La réunion et la CE en 1996
Parallèlement au processus de réunification de 1990, la 14e Coupe du Monde de la FIFA a eu lieu en Italie. Une semaine avant la finale, les monnaies allemandes ont fusionné. Deux jours avant la finale, les négociations ont commencé sur le contenu de l’accord germano-allemand.
Le championnat n’aurait pas pu arriver à un meilleur moment : l’Allemagne de l’Ouest a vengé sa défaite de 1986 et a battu les Argentins après un penalty précis d’Andreas Brehme.
L’Allemagne a remporté son troisième titre de Coupe du Monde et a célébré en même temps le football et la réunification. L’Allemagne unie a ensuite remporté le Championnat d’Europe en 1996, et l’Allemand de l’Est Matthias Sammer a été nommé meilleur joueur du championnat.
1 sur 3Photo : AP/NTB
Le conte de fées de l’été et VM i 2014
La deuxième Coupe du monde organisée par l’Allemagne sur son sol national en 2006 a marqué l’achèvement d’un revirement remarquable du pays : du gouffre le plus sombre au plus grand symbole européen de tolérance et de démocratie.

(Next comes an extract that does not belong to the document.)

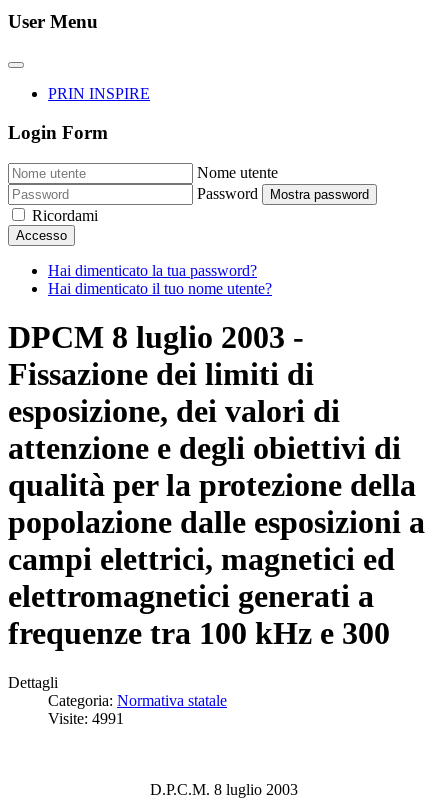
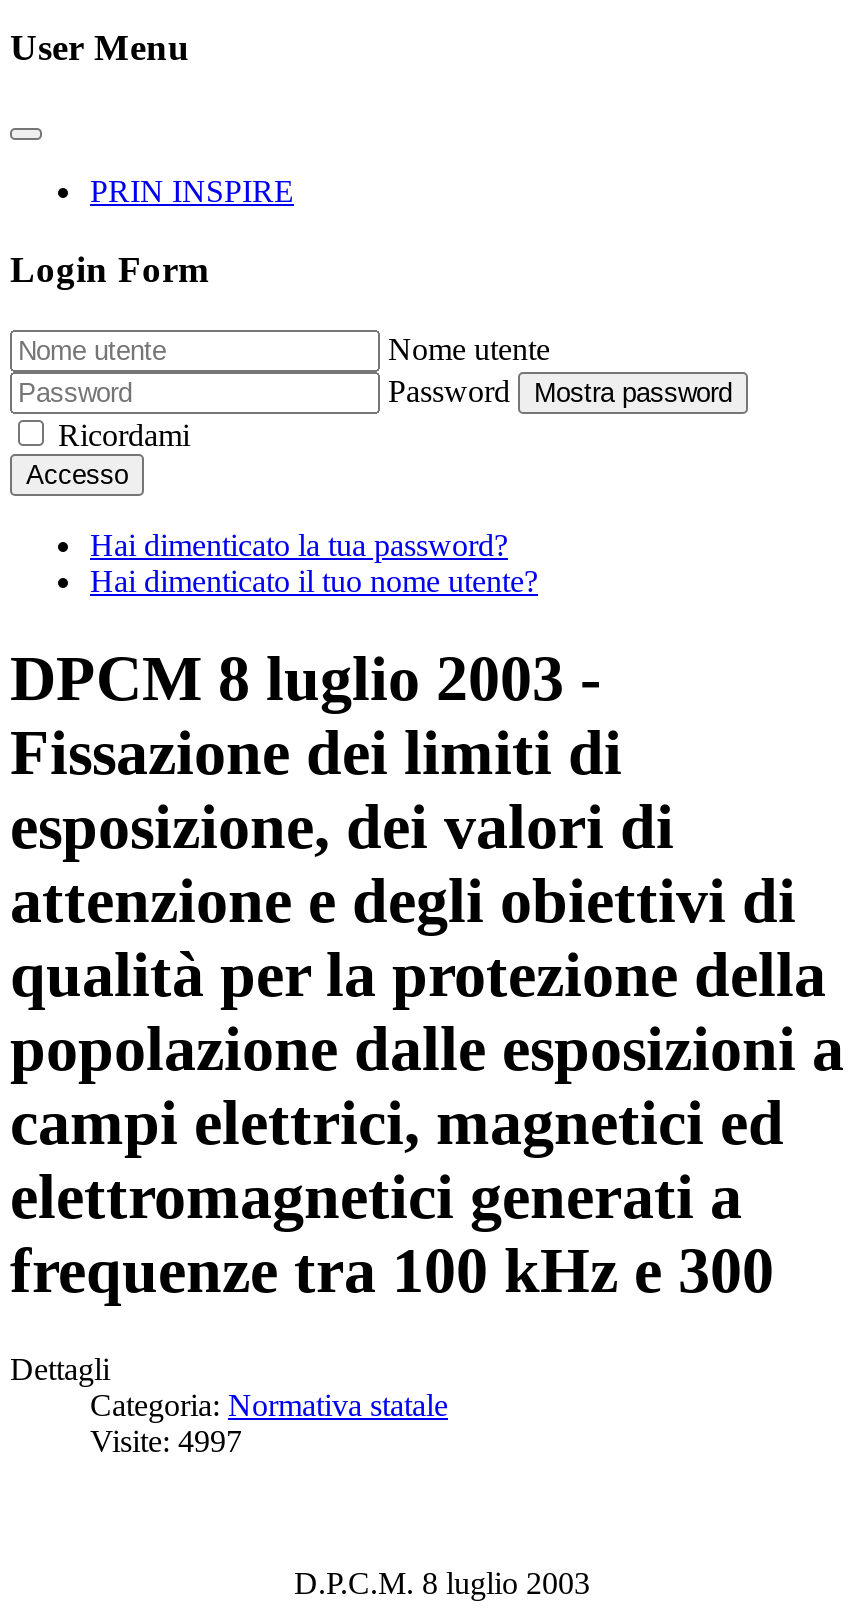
[48,710,124,727] Visite: 4991 -> [90,1423,242,1457] Visite: 4997

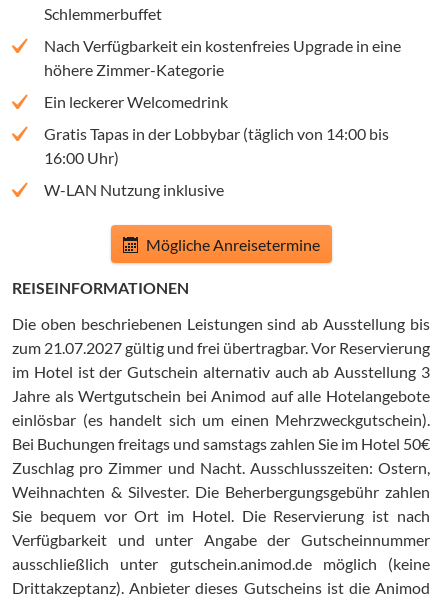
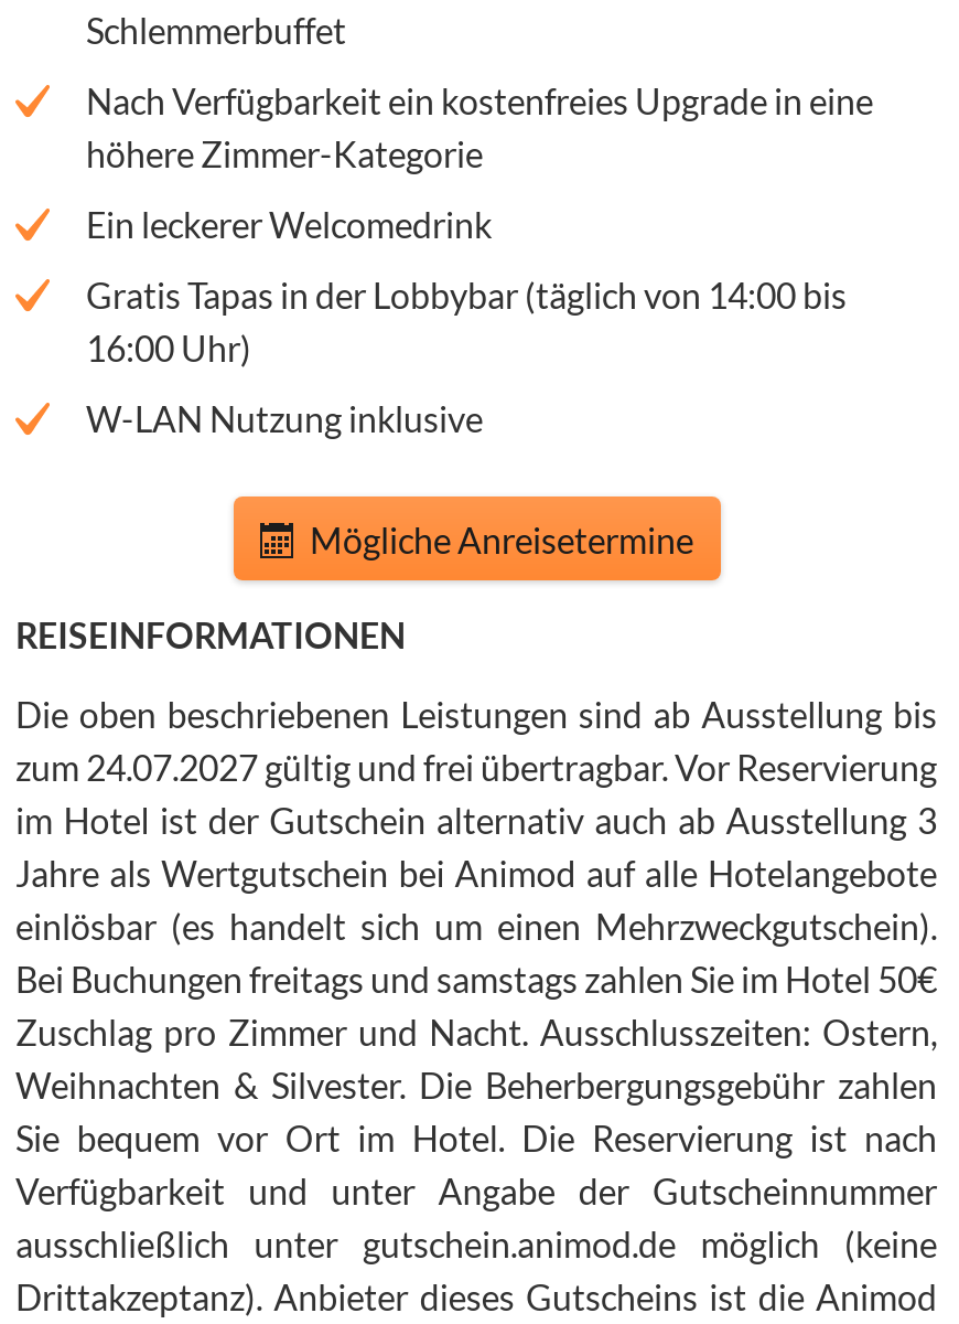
[12,338,430,357] zum 21.07.2027 gültig und frei übertragbar. Vor Reservierung -> [15,745,937,787] zum 24.07.2027 gültig und frei übertragbar. Vor Reservierung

L’équipe nationale n’a remporté que la médaille de bronze, mais c’était un peu sympathique que les Allemands n’aient pas remporté le trophée. Des joueurs articulés et dynamiques tels que Lukas Podolski, David Odonkor, Thomas Hitzlsperger et Philipp Lahm ont présenté le pays comme étant amical et accueillant – l’Allemagne était désormais “le leader réticent de l’Europe”.
Enfin, il était possible d’être fier sans que quelqu’un ne leur tape sur l’épaule pour leur rappeler le sombre passé.
L’aventure estivale “Das Sommermärchen” est devenue en 2006 le terme indubitable pour le championnat de football et pour les changements sociaux allemands. Enfin, il était possible d’être fier sans que quelqu’un leur donne simultanément un coup sur l’épaule pour leur rappeler le sombre passé.
Cette période a culminé au Brésil en 2014 : l’Allemagne a remporté son quatrième titre de Coupe du monde avec une compatriote en liesse Angela « Mutti » Merkel dans les tribunes.
Le football comme espace de débat allemand
Les critiques soulignent que la politique allemande a aujourd’hui fait son travail pour en fonction du football.
Les débats qui nuancent l’image de 2014 et marquent essentiellement pour les Allemands ce qu’ils veulent être, se déroulent dans les larges couches de la société liées au football. La lente intégration des Allemands de l’Est dans le projet allemand, le racisme et l’antisémitisme récurrents, la résistance aux vaccins, l’égalité ou les droits de l’homme au Qatar – des acteurs tels que le Borussia Dortmund, le Bayern Munich ou la Bundesliga devraient prendre position sur tout cela.
La politique, en revanche, se caractérise de plus en plus par des choix contestataires ou par l’indifférence, en particulier parmi les jeunes.
En même temps, cela arrange bien les Allemands que ce soit précisément dans le football que les débats se déroulent. 1,5 million de matches sont organisés chaque année par 130 000 équipes, et la grande majorité d’entre elles ont un club qu’elles soutiennent. C’est là que les Allemands rencontrent toutes leurs divergences. Ce n’est pas un hasard si le mot allemand pour club est Associationassociation directement traduite, et donc unirpour unir.
Lorsque le CE se joue désormais à travers le pays, il s’agit donc de bien plus qu’un événement sportif. C’est l’occasion pour les Allemands de mettre en avant et de débattre de valeurs communes.
Un match qui sera sûrement marquant sera celui de l’Allemagne contre la Hongrie le 19 juin. Deux semaines plus tard, c’est le 70e anniversaire du “Miracle de Berne”, lorsque le match de football entre ces deux nations a marqué le début d’une nouvelle histoire allemande.